Множество «плакальщиков» объединено постоянными молитвами. Вот одна из них, ее перевел для меня молодой сионист:
Лидер: Во имя дворца, что лежит в запустении.
Ответ: Мы сидим в молчании и сокрушаемся.
Лидер: Во имя Храма, который разрушен.
Ответ: Мы сидим в молчании и сокрушаемся.
Лидер: Во имя стен, которые повержены.
Ответ: Мы сидим в молчании и сокрушаемся.
Лидер: Во имя нашего величия, которое утрачено.
Ответ: Мы сидим в молчании и сокрушаемся.
Я полагаю, что этот плач сохраняется ортодоксальными евреями с тех пор, как Тит разрушил Храм Ирода и рассеял народ по четырем сторонам света.
— Как отвратительно, — услышал я шепот англичанки, которая некоторое время внимательно разглядывала происходящее у Стены плача. — Какой смысл плакать о пролитом молоке?
И она удалилась в недоумении и негодовании.
Только женщина и именно англичанка, подумал я, могла назвать разрушение Храма и рассеяние евреев «пролитым молоком»! Но я понимал, что она имела в виду.
Еврей так остро чувствует святость территории Храма по ту сторону Стены плача, что никогда не войдет туда.
Молодой сионист смущенно, словно признаваясь в незначительном, мелком предрассудке, пояснил:
— Существует мнение, что Ковчег Завета, возможно, захоронен где-то под полом мечети, или что посетитель может по незнанию пройти прямо над Святая Святых, попирая ее ногами. Когда несколько лет назад мечеть посещал один из Ротшильдов, его возили на специальном кресле, чтобы он случайно не осквернил святое место.

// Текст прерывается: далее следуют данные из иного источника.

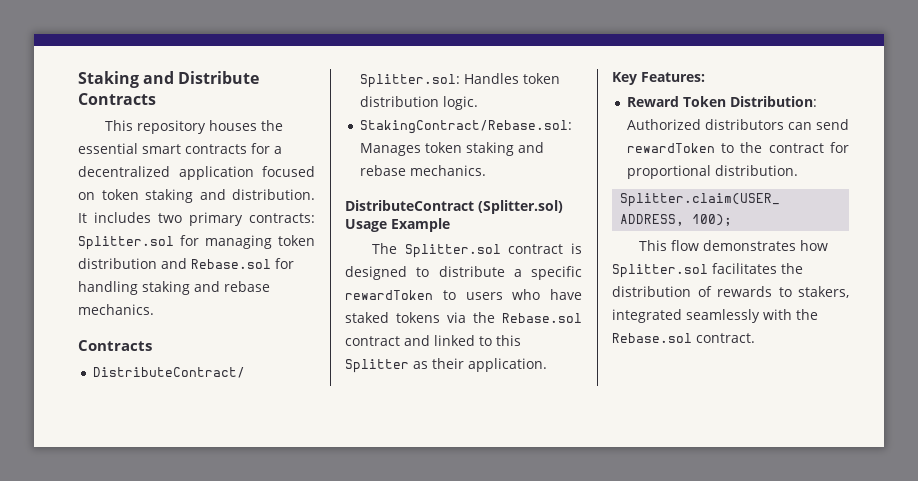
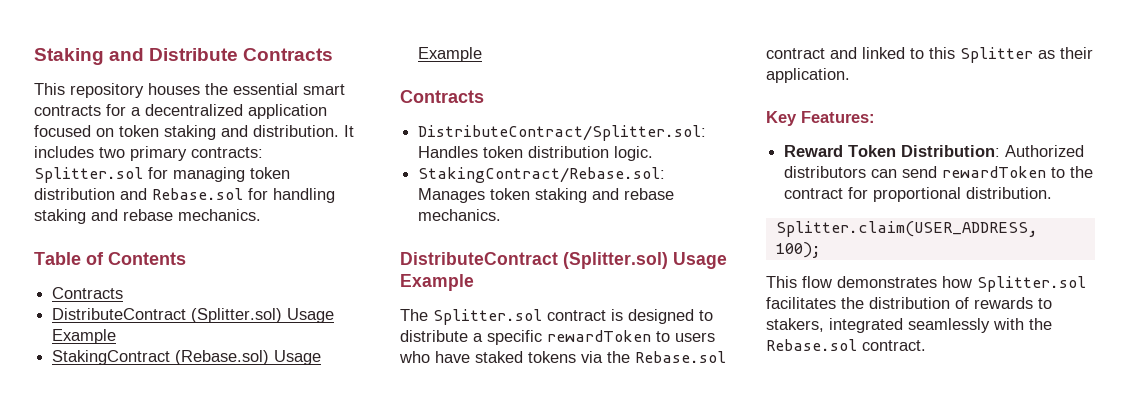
+ Table of Contents
+ Contracts
+ DistributeContract (Splitter.sol) Usage Example
+ StakingContract (Rebase.sol) Usage Example

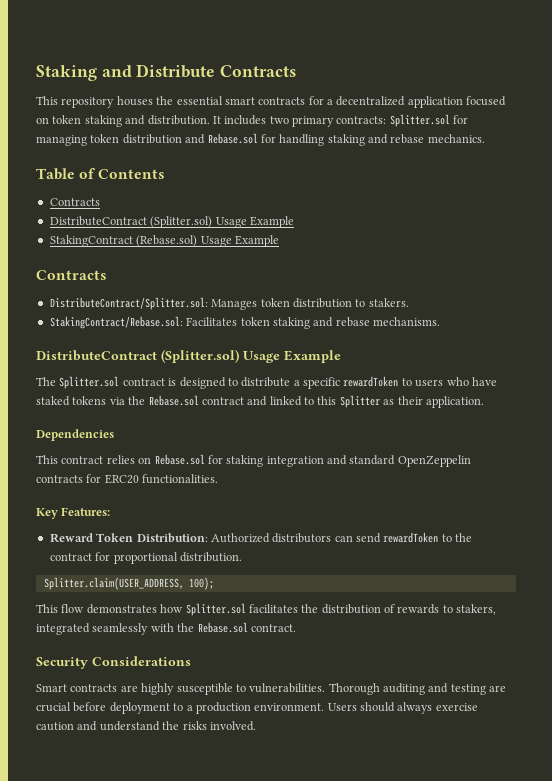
- DistributeContract/Splitter.sol: Handles token distribution logic.
+ DistributeContract/Splitter.sol: Manages token distribution to stakers.
- StakingContract/Rebase.sol: Manages token staking and rebase mechanics.
+ StakingContract/Rebase.sol: Facilitates token staking and rebase mechanisms.
+ Dependencies
+ This contract relies on Rebase.sol for staking integration and standard OpenZeppelin contracts for ERC20 functionalities.
+ Security Considerations
+ Smart contracts are highly susceptible to vulnerabilities. Thorough auditing and testing are crucial before deployment to a production environment. Users should always exercise caution and understand the risks involved.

Я обернулся, чтобы еще раз взглянуть на толпу раскачивающихся вперед-назад евреев, склоненных перед гигантским обломком стены, и подумал, что никогда прежде не видел ничего более решительного и вместе с тем более прискорбного. Это производило гораздо более сильное впечатление, чем стопка сионистской литературы, которую мне вручили. Мне казалось, я вижу цепь раскачивающихся бородатых фигур, уходящую в римские времена, молящихся, плачущих, всовывающих свои маленькие послания в щели между камнями, ломающих ногти, умоляющих Яхве вновь с любовью и состраданием посмотреть на то место, где когда-то, словно заснеженная гора, возвышался Его Храм.